Mary Shelley‘s gothic novel Frankenstein is a story constantly being retold — but almost never has it been retold faithfully. In 2015, we got Victor Frankenstein, the latest in screen adaptations bearing the Frankenstein name, but having little to do with the original text.
This habit of less-than-faithful adaptations of Shelley’s work goes back a long time. The history of Frankenstein adaptations is the history of hodgepodge narrative parts continually being stitched, torn, and re-stitched back together into an amalgamation of what has come before. But, when “before” is 200 years of stage and screen adaptations, source material and inspiration bleed together, and the “original” becomes distorted — like a game of temporal telephone.

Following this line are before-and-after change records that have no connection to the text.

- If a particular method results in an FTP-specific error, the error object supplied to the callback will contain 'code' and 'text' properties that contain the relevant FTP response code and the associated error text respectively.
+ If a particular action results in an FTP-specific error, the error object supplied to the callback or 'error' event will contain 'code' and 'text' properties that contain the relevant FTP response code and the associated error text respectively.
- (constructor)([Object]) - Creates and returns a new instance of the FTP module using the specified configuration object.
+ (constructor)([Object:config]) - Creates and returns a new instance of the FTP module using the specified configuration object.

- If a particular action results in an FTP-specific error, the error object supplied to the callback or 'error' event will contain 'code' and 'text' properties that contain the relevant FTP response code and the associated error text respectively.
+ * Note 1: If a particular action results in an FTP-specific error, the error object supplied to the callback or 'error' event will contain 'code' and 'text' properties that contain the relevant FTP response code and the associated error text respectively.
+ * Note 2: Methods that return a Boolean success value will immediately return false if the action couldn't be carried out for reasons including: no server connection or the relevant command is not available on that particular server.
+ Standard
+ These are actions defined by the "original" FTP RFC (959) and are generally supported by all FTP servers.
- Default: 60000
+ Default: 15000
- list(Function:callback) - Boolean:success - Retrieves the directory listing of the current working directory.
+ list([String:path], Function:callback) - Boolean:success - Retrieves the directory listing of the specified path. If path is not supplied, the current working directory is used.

But past the narrative convolution that comes with the passage of time, Frankensteinhas seemingly always been a text that eschews faithful adaptation. From the very beginning, on the stage and as one of the first films ever made, Mary Shelley’s original vision of a man and the creature he created has rarely been its own…
How Frankenstein Came to Be
For those with an interest in English literature, feminism, or the birth of modern science fiction, perhaps the story of how Frankenstein came to be is as famous as the book itself. The basic tale was first written down by an 18-year-old Mary Shelley (then Mary Wollstonecraft Godwin) in 1816 while she and lover/future husband Percy Shelley were visiting Lord Byron in Switzerland.

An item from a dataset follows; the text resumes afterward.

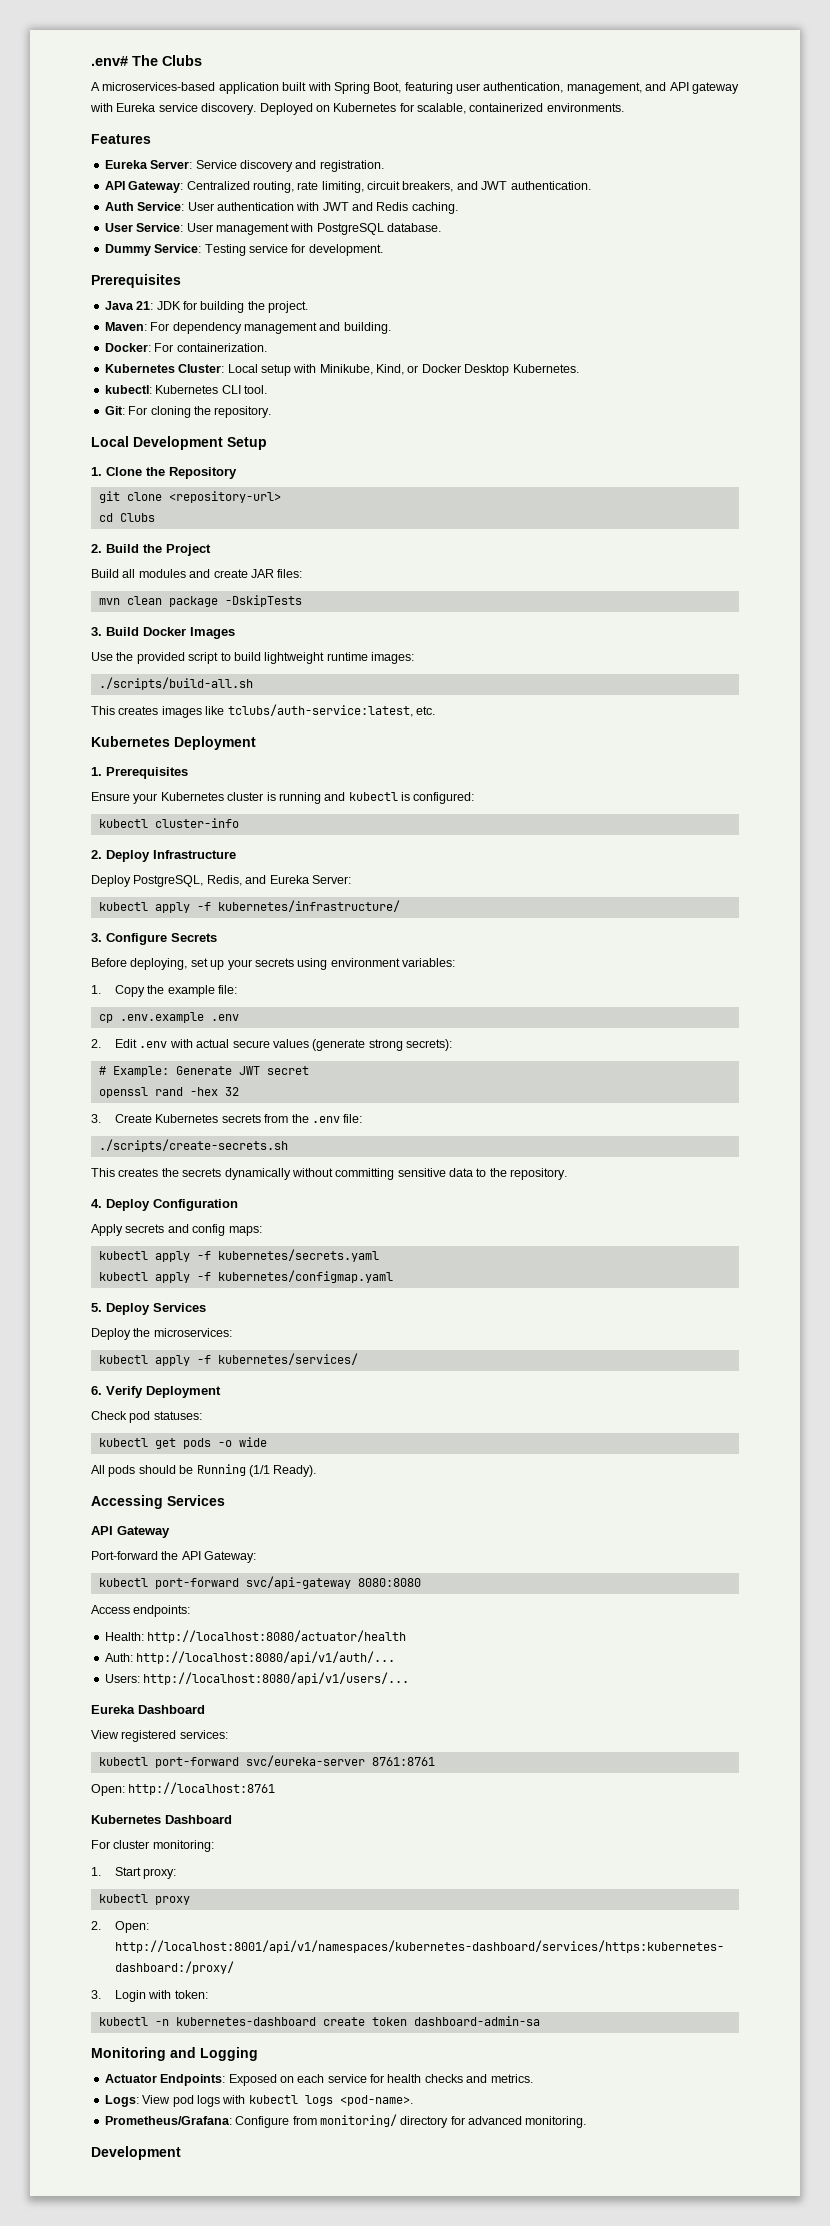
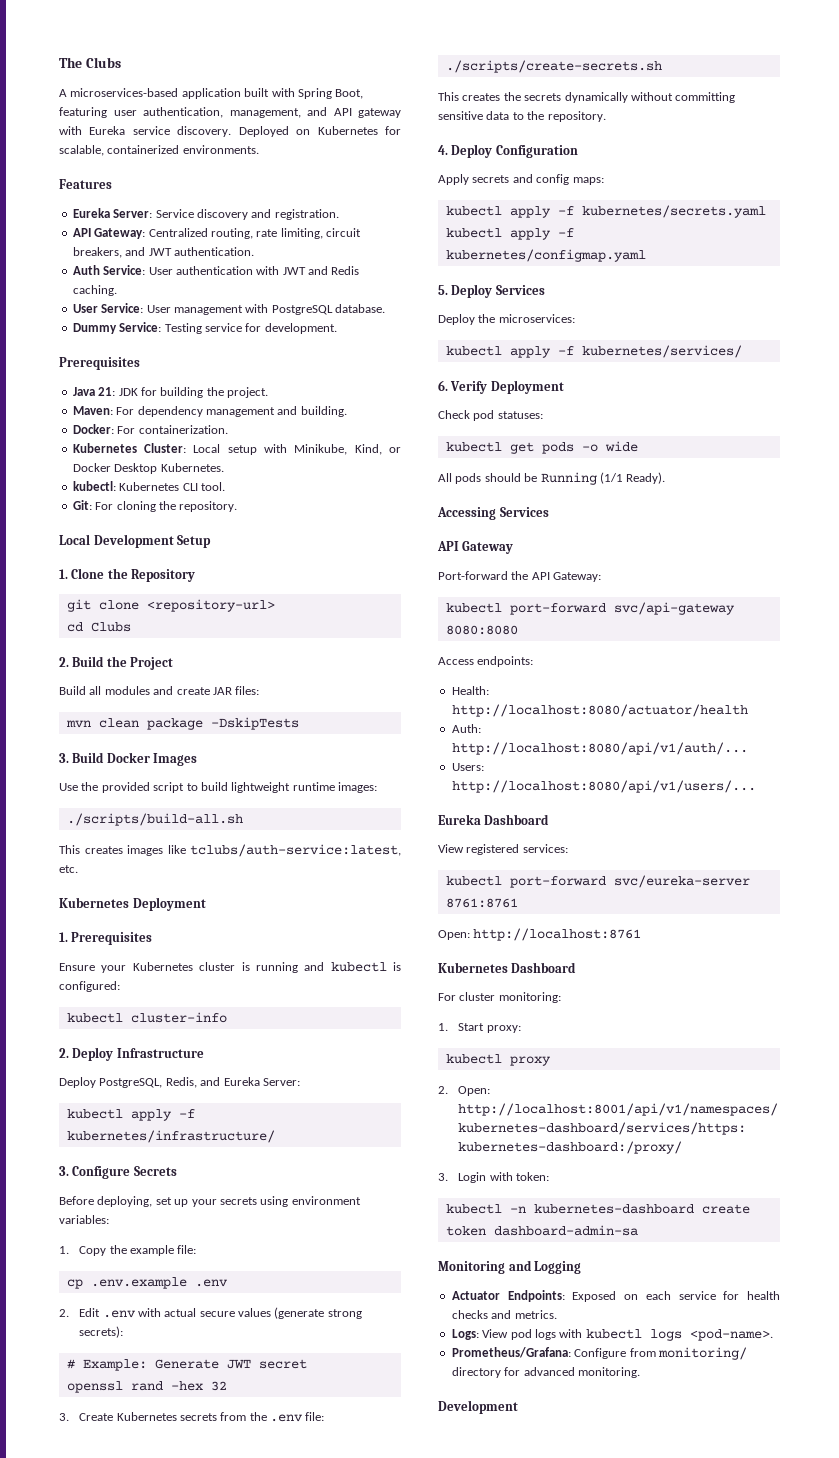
- .env# The Clubs
+ The Clubs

Dubbed “The Year Without a Summer,” the eruption of Mount Tambora had the Europe of 1816 in the clutches of a volcanic winter, leaving the idle group with little to do in the form of outdoor recreation while staying near Lake Geneva.

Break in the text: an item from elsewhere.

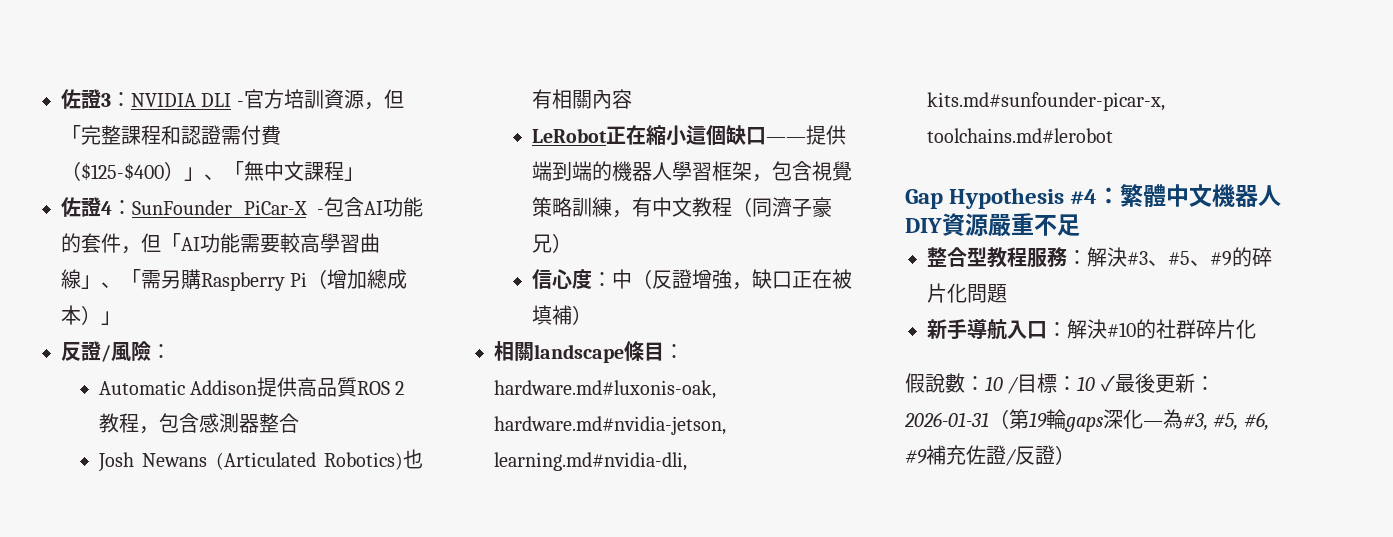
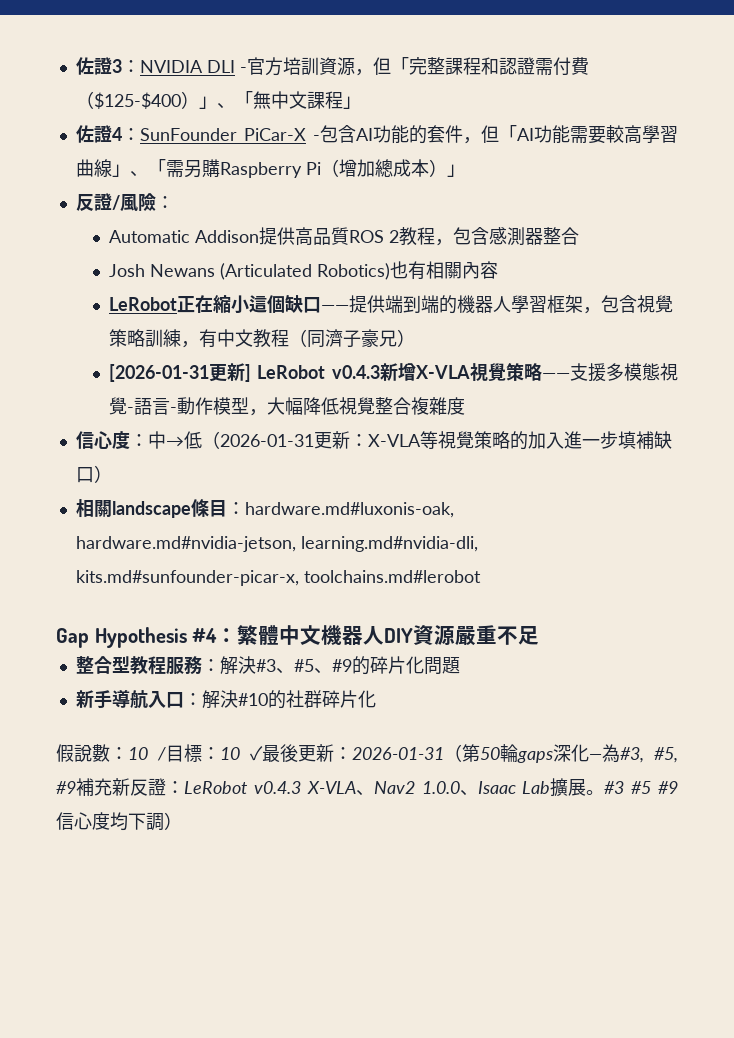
- 信心度：中（反證增強，缺口正在被填補）
+ [2026-01-31更新] LeRobot v0.4.3新增X-VLA視覺策略——支援多模態視覺-語言-動作模型，大幅降低視覺整合複雜度
+ 信心度：中→低（2026-01-31更新：X-VLA等視覺策略的加入進一步填補缺口）
- 假說數：10 /目標：10 ✓最後更新：2026-01-31（第19輪gaps深化—為#3, #5, #6, #9補充佐證/反證）
+ 假說數：10 /目標：10 ✓最後更新：2026-01-31（第50輪gaps深化—為#3, #5, #9補充新反證：LeRobot v0.4.3 X-VLA、Nav2 1.0.0、Isaac Lab擴展。#3 #5 #9信心度均下調）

Instead, the literary colleagues took to reading German ghost stories to one another, leading to the challenge that they each pen their own ghost story. And thus, one of the first works of modern science fiction was born. Frankenstein,as a full novel,would be published anonymously two years later on New Year’s Day in 1818.
Do you Know the Story of Frankenstein?
For those unfamiliar with the source material, Frankenstein is an epistolary novel, told in a series of letters from Captain Robert Walton to his sister, as well as in his journal entries (it should be noted that this narrative framing very rarely makes it into screen or stage adaptations).
Glory-driven Walton is on an Arctic expedition when his crew finds a cold and broken Victor Frankenstein. They pull him aboard, and Dr. Frankenstein relays the story of the monster he created to Walton–the monster he is pursuing across the ice.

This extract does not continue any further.